Nei due giorni seguenti, Päivi mi fece da guida indicandomi gli aspetti tipici della sua terra: i laghi, i boschi, le saune. Non c’era molto di più. Mancava la storia, difettavano lo spessore e la nobiltà dell’antico.
Alla luce del giorno distinguevo gli abeti dalle betulle e potevo vedere qualche uccello palmipede pedalare nell’acqua. Però i colori delle chiome vizze degli alberi non erano vivi, la bianca cintura delle betulle non era una pelle sugosa come favoleggia il Kalevala, e il movimento delle zampe palmate e fangose di quei pennuti acquatici era meccanico.

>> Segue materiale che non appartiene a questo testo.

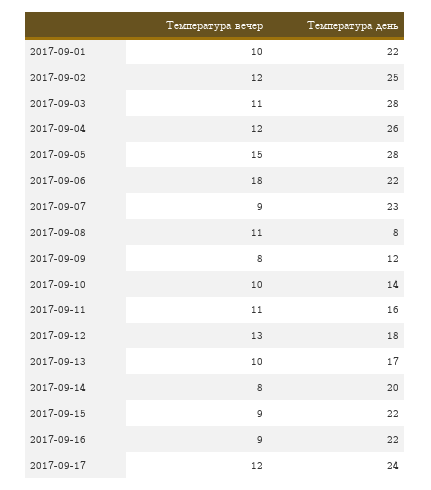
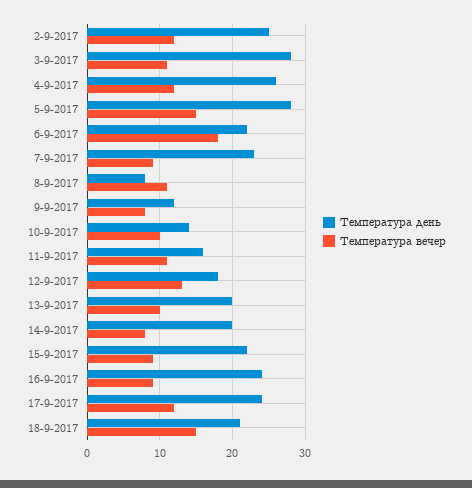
Температура вечер, 2017-09-01: 10 -> none
Температура день, 2017-09-01: 22 -> none
Температура день, 2017-09-13: 17 -> 20
Температура день, 2017-09-16: 22 -> 24
Температура день, 18-9-2017: none -> 21
Температура вечер, 18-9-2017: none -> 15

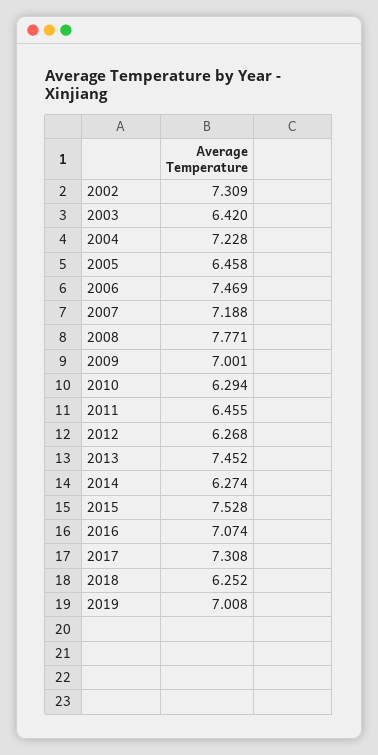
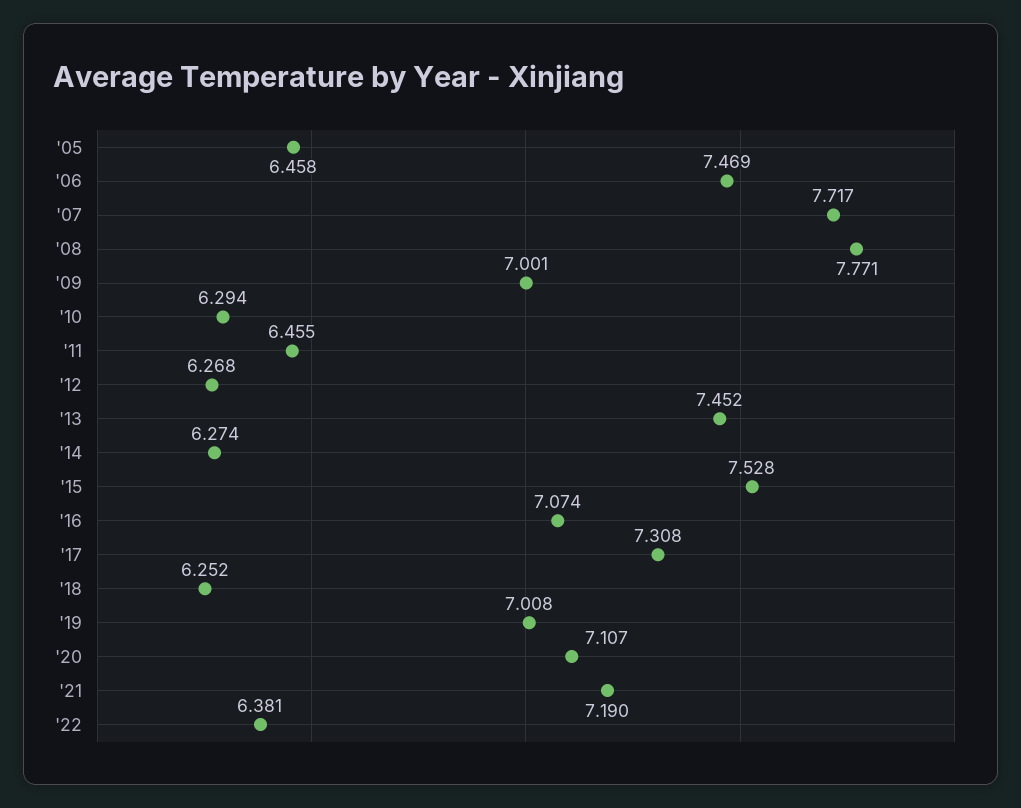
2002: 7.309 -> none
2003: 6.42 -> none
2004: 7.228 -> none
2007: 7.188 -> 7.717
'20: none -> 7.107
'21: none -> 7.19
'22: none -> 6.381

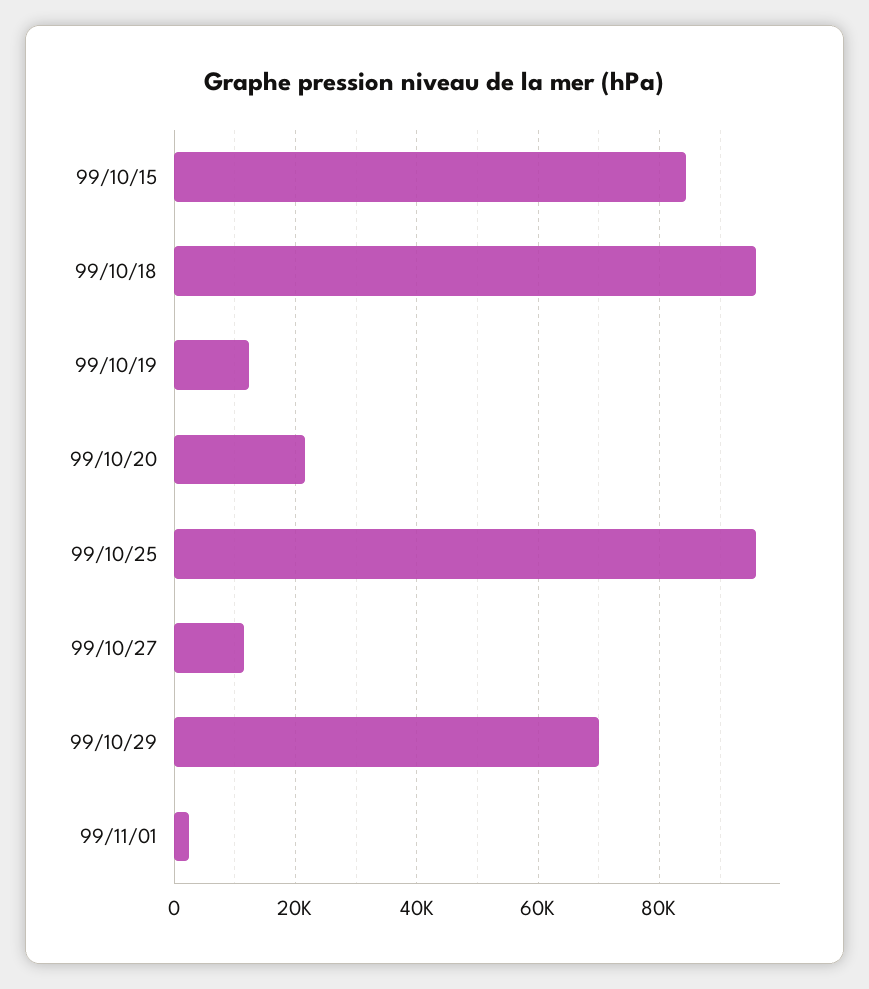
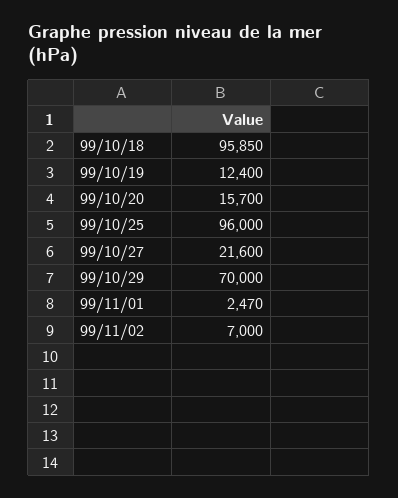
99/10/15: 84000 -> none
99/10/20: 22000 -> 15700
99/10/27: 12000 -> 21600
99/11/02: none -> 7000

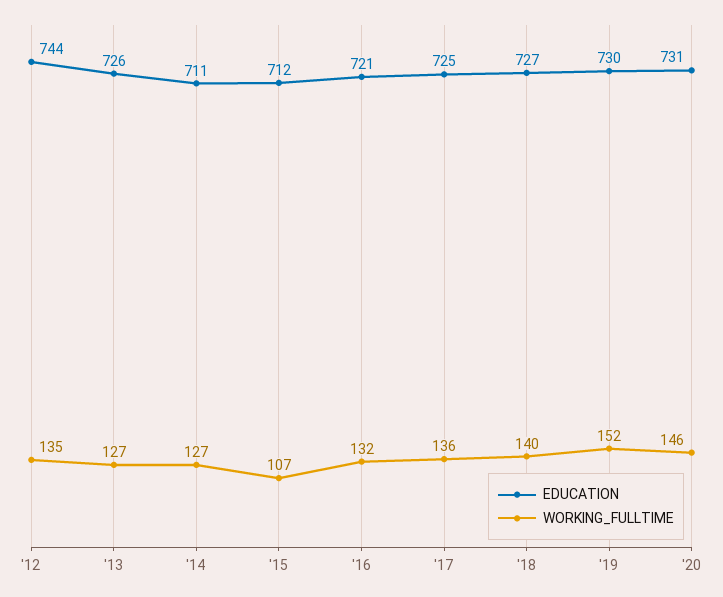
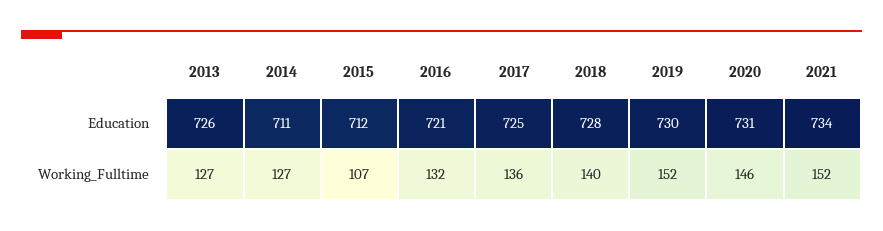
EDUCATION, '12: 744 -> none
WORKING_FULLTIME, '12: 135 -> none
EDUCATION, '18: 727 -> 728
EDUCATION, 2021: none -> 734
WORKING_FULLTIME, 2021: none -> 152

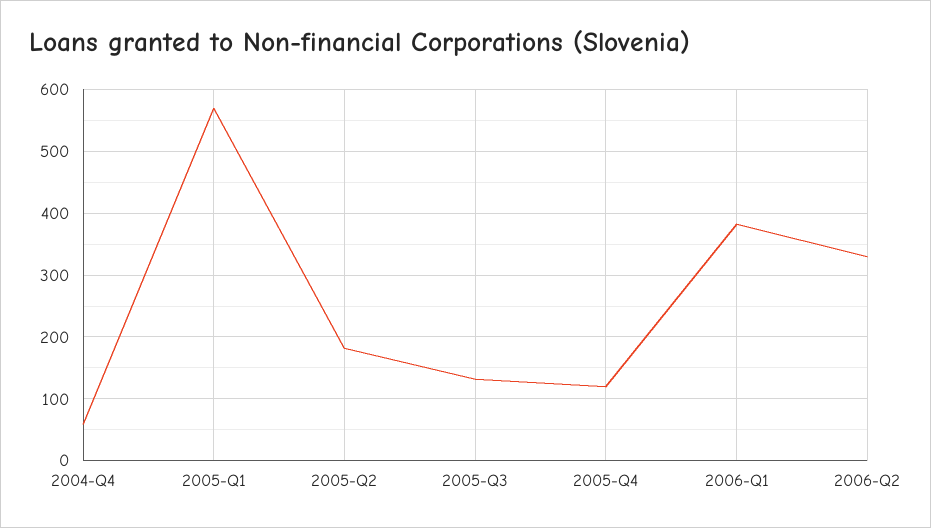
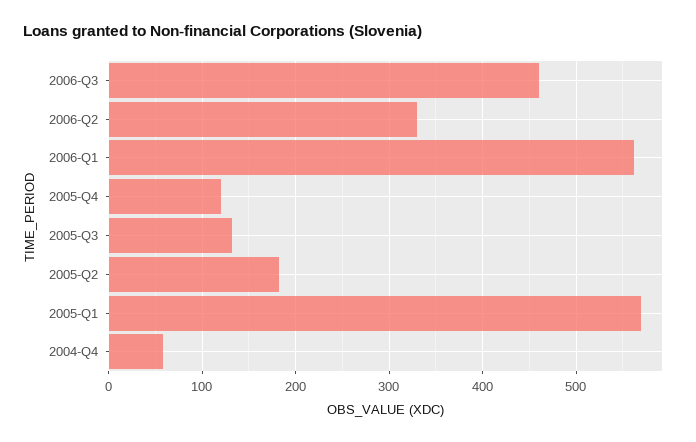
2006-Q1: 380 -> 560
2006-Q3: none -> 460

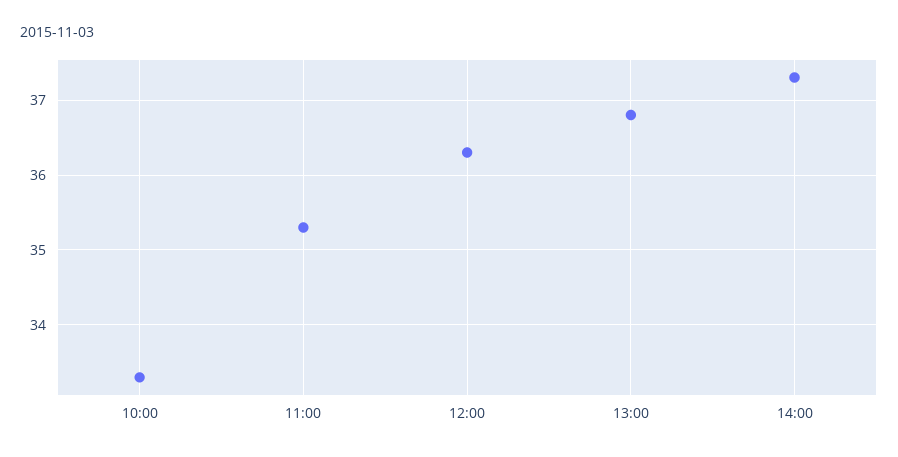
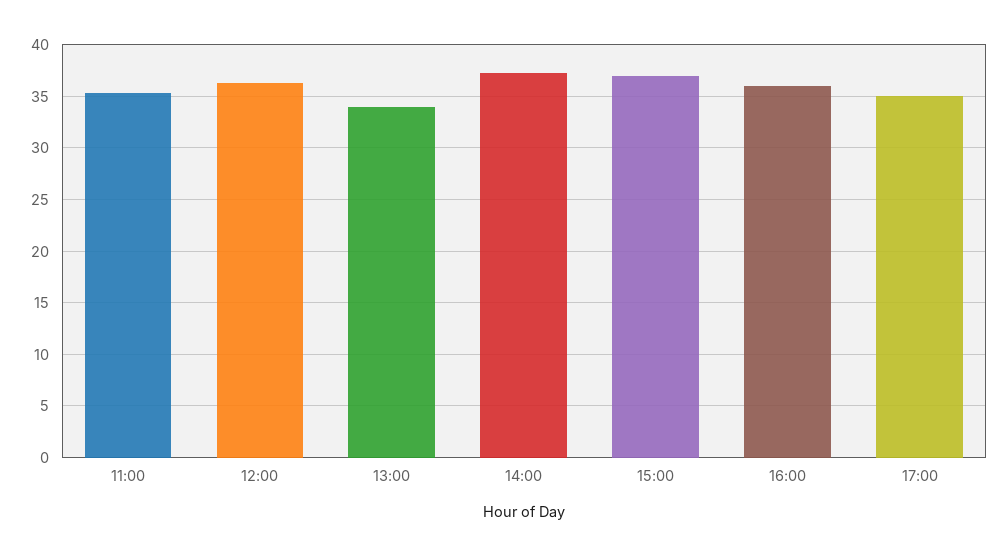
10:00: 33.3 -> none
13:00: 36.8 -> 34
15:00: none -> 37
16:00: none -> 36
17:00: none -> 35

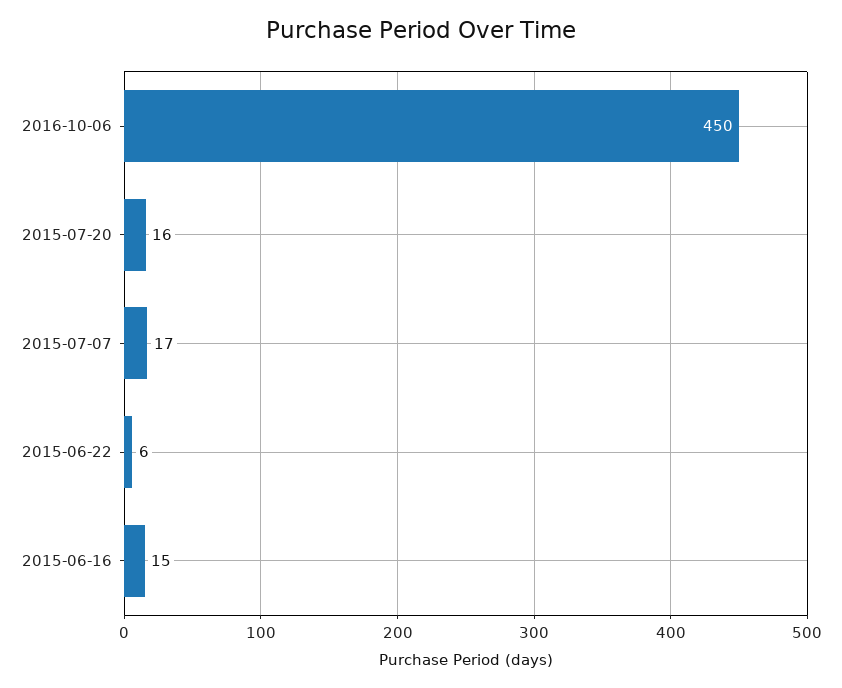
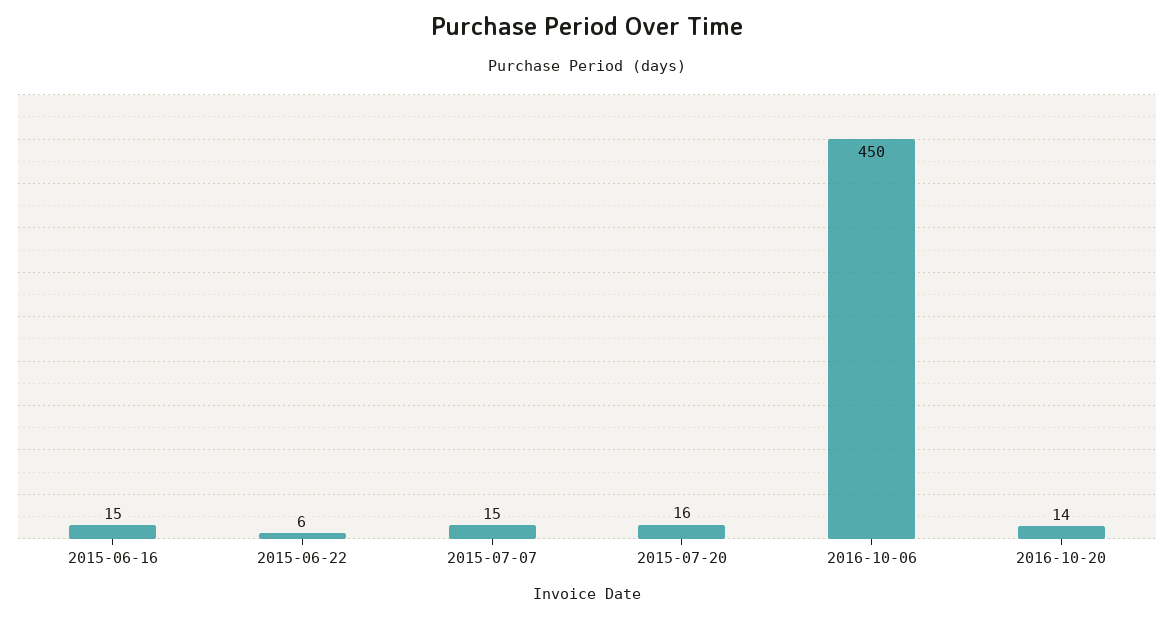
2015-07-07: 17 -> 15
2016-10-20: none -> 14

Il volto di Päivi era inerte e inespressivo. Il destino segnato invece si appressava con i chiari significati della la fine.
I fiori ombrosi e ingobbiti mi facevano rimpiangere i papaveri ardenti e le spighe itifalliche del nostro paese assolato.
Anche i colori del cielo rischiarato da un sole sfuocato[1] erano smorti: piccole nuvole bianche, spinte da un vento gelido, passavano velocemente tra quella terra improduttiva, senza ricordi, e l’etere, pallido come le facce e le teste scolorite delle poche persone che giravano per le strade semi - deserte di quel luogo desolato.
La Finlandia delle donne più amate da me, non era la mia terra promessa.
Ovunque mancava il colore, mancava il calore, mancava la forza della vita. Insomma passai due giorni penosi e tre notti tristi.
Cominciavo a temere che l’amore con Päivi fosse una sorte di mésalliance, l’unione provvisoria e precaria tra due persone di stato, carattere e costumi disuguali, se non addirittura di specie diversa.
La creatura concepita in luglio, se fosse nata sarebbe potuta riuscire come certe figure mitologiche bimembri, quali erano, per esempio, gli acri centauri nati da una nube e da Issione. Ecco perché. Con il tempo ho imparato che la felicità difficilmente si sposa con il desiderio che l’aveva invocata.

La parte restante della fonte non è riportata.